* Provided information
<<<<

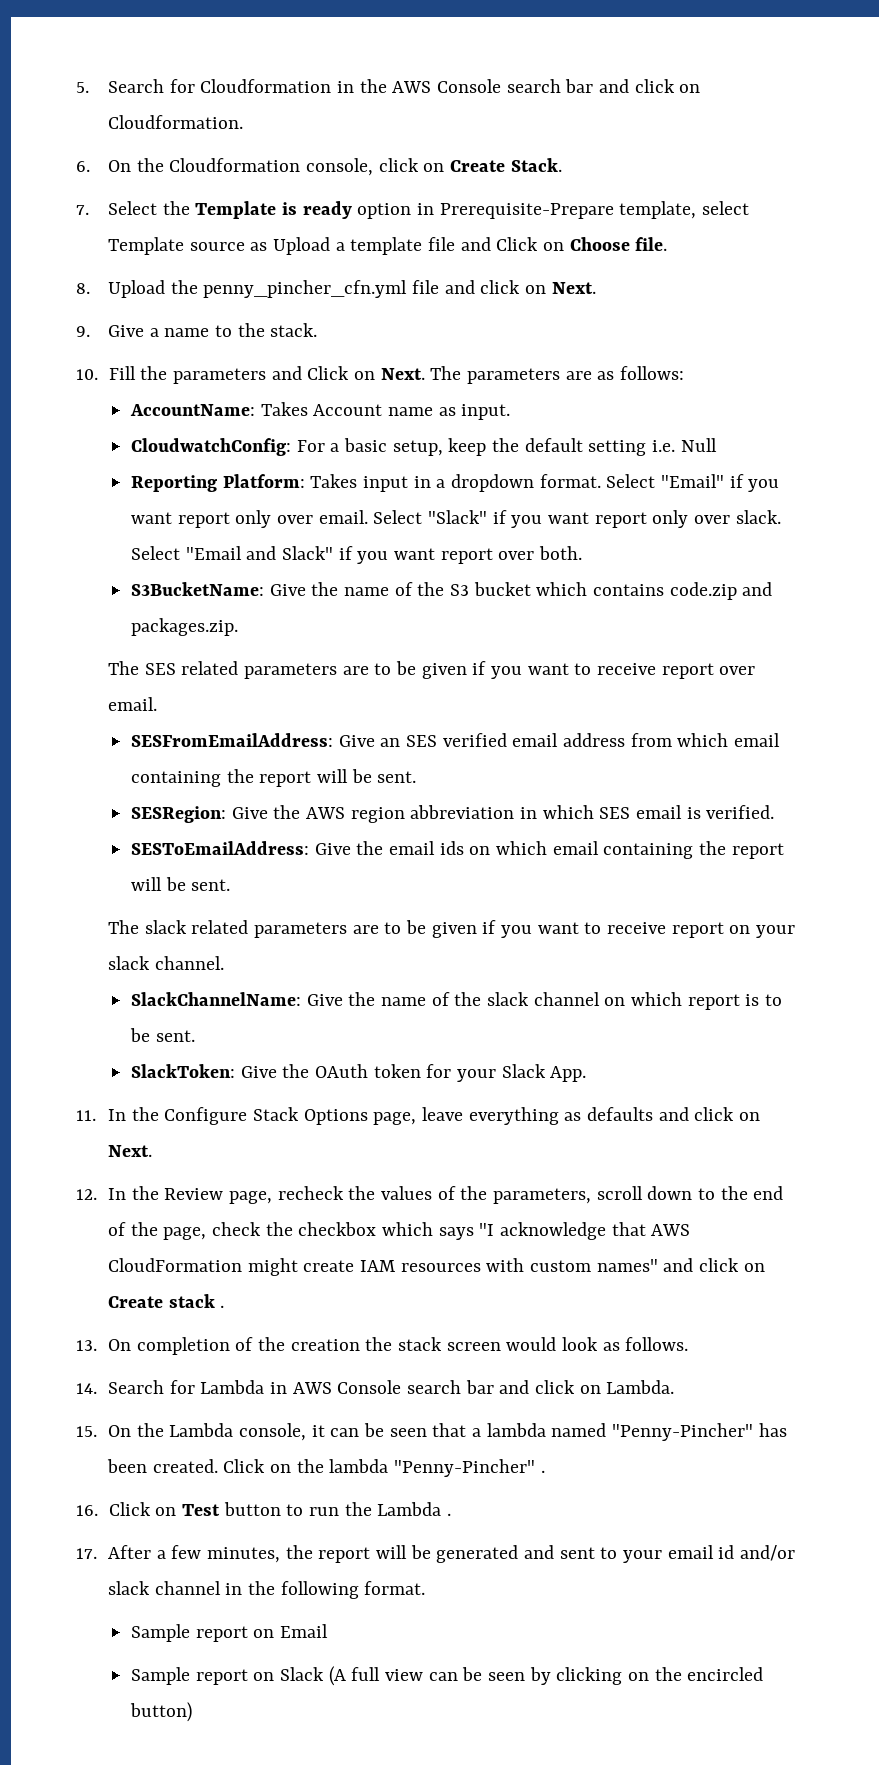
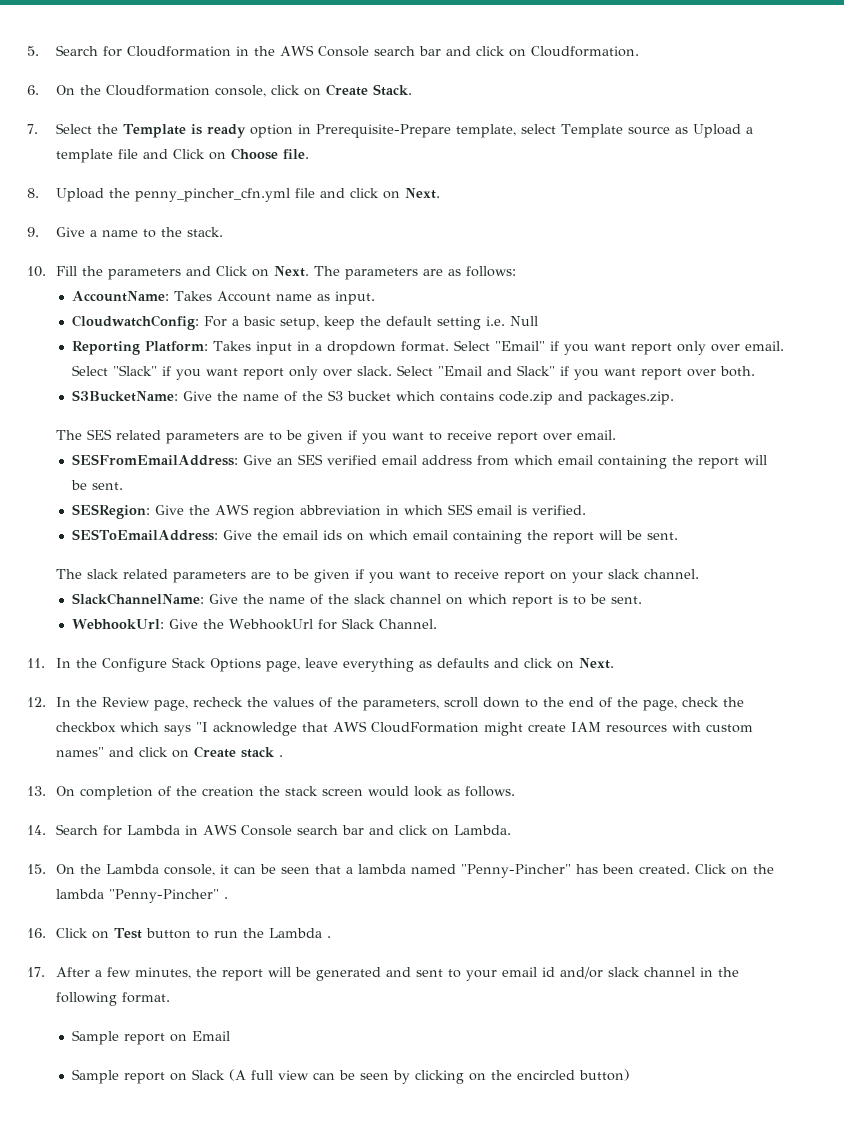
- SlackToken: Give the OAuth token for your Slack App.
+ WebhookUrl: Give the WebhookUrl for Slack Channel.

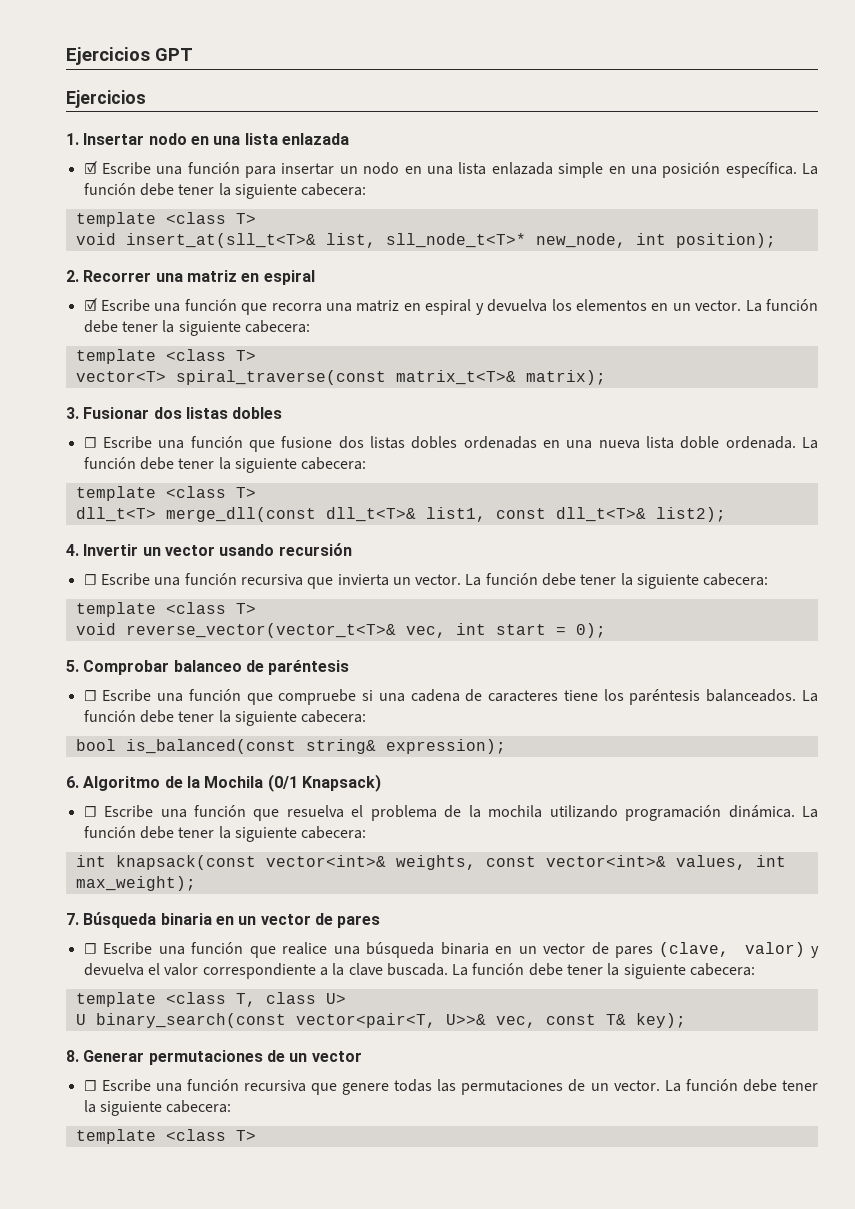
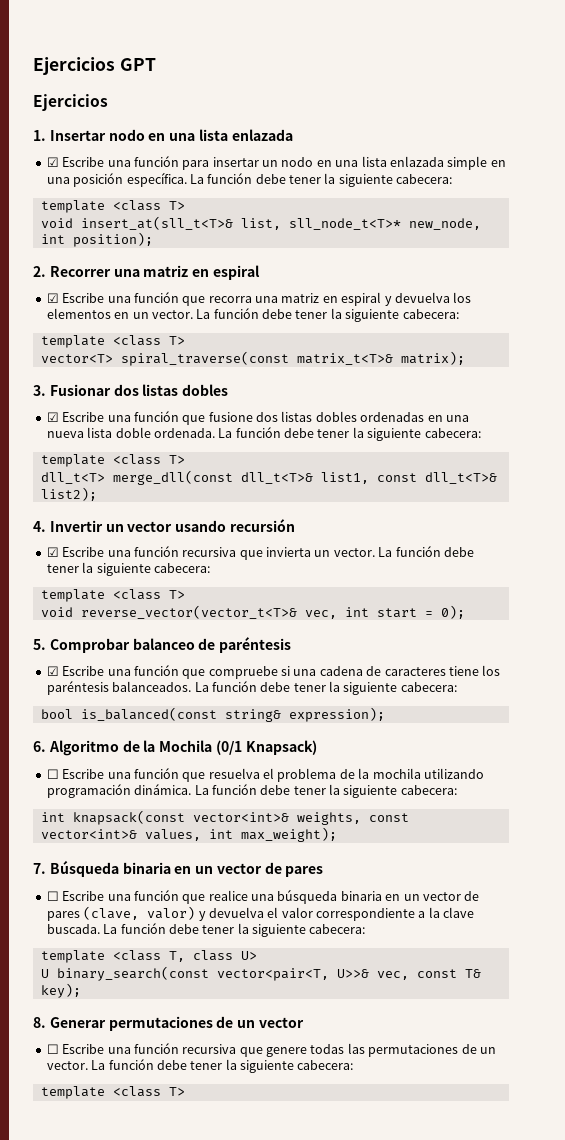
- ☐ Escribe una función que fusione dos listas dobles ordenadas en una nueva lista doble ordenada.
+ ☑ Escribe una función que fusione dos listas dobles ordenadas en una nueva lista doble ordenada.
- ☐ Escribe una función recursiva que invierta un vector.
+ ☑ Escribe una función recursiva que invierta un vector.
- ☐ Escribe una función que compruebe si una cadena de caracteres tiene los paréntesis balanceados.
+ ☑ Escribe una función que compruebe si una cadena de caracteres tiene los paréntesis balanceados.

>>>>

Could you copy out every record exactly, minus the pictures?

- SlackToken: Give the OAuth token for your Slack App.
+ WebhookUrl: Give the WebhookUrl for Slack Channel.

- ☐ Escribe una función que fusione dos listas dobles ordenadas en una nueva lista doble ordenada.
+ ☑ Escribe una función que fusione dos listas dobles ordenadas en una nueva lista doble ordenada.
- ☐ Escribe una función recursiva que invierta un vector.
+ ☑ Escribe una función recursiva que invierta un vector.
- ☐ Escribe una función que compruebe si una cadena de caracteres tiene los paréntesis balanceados.
+ ☑ Escribe una función que compruebe si una cadena de caracteres tiene los paréntesis balanceados.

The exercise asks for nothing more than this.